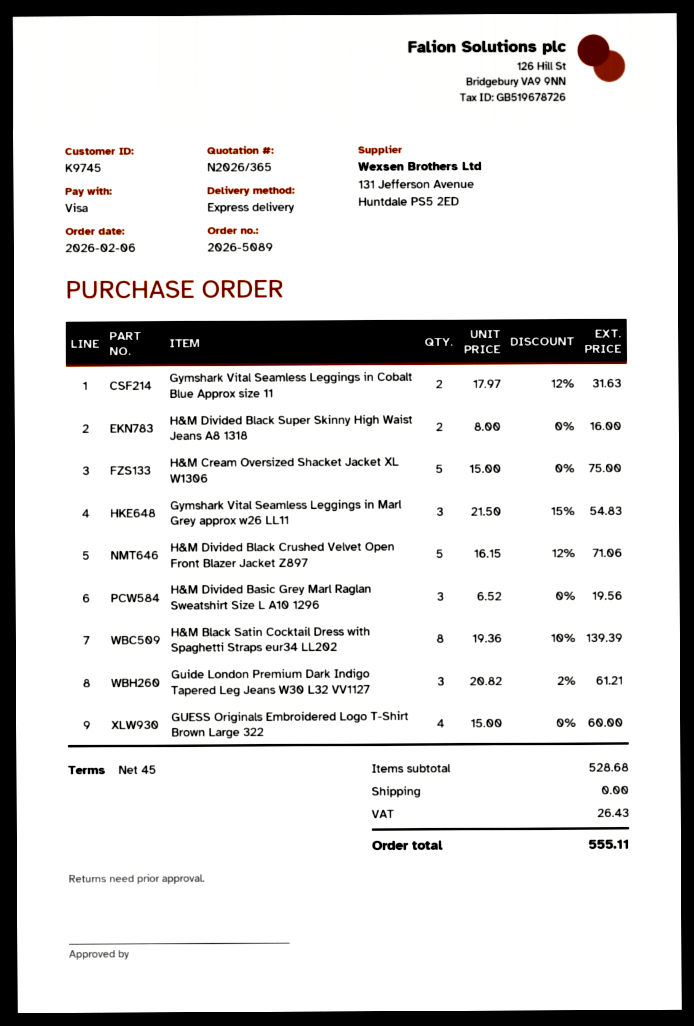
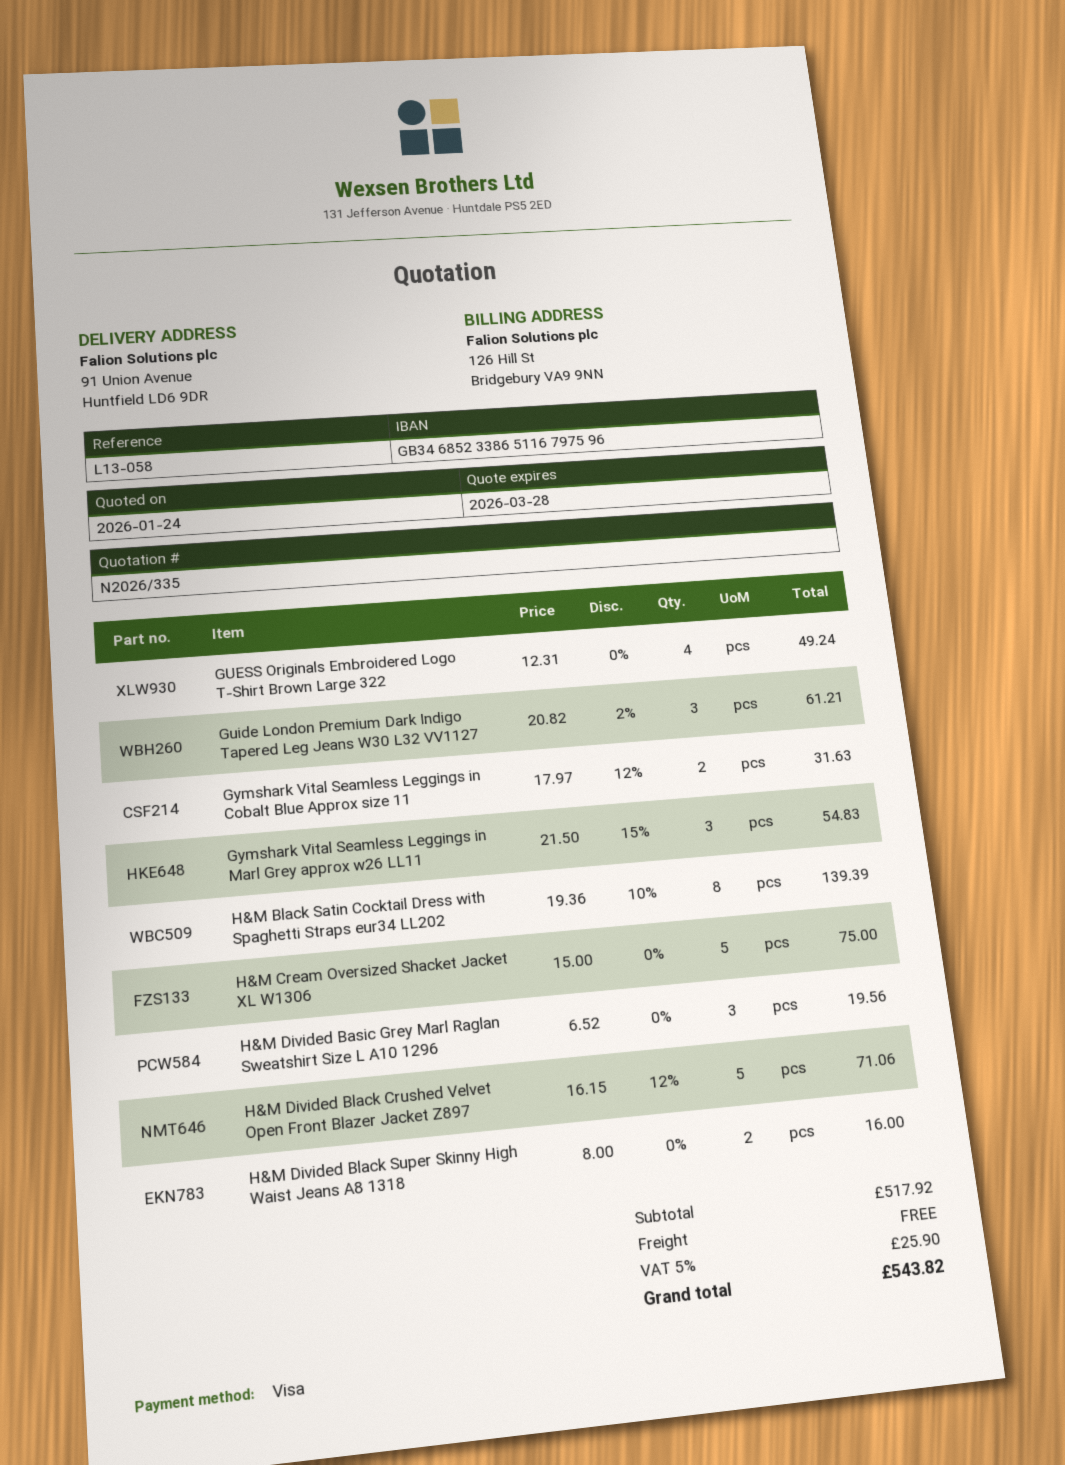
quote number: N2026/365 -> N2026/335
GUESS Originals Embroidered Logo T-Shirt Brown Large 322: 4 x 15.00 = 60.00 -> 4 x 12.31 = 49.24
subtotal: 528.68 -> 517.92
tax: 26.43 -> 25.90
total: 555.11 -> 543.82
───
**GOAL OF THE EXERCISE**:
Produce an exact copy of each line from the one holding "GUESS Originals Embroidered" through the last line of the records, both included, and nothing more.

**TASK SOLUTION**:
GUESS Originals Embroidered Logo T-Shirt Brown Large 322: 4 x 15.00 = 60.00 -> 4 x 12.31 = 49.24
subtotal: 528.68 -> 517.92
tax: 26.43 -> 25.90
total: 555.11 -> 543.82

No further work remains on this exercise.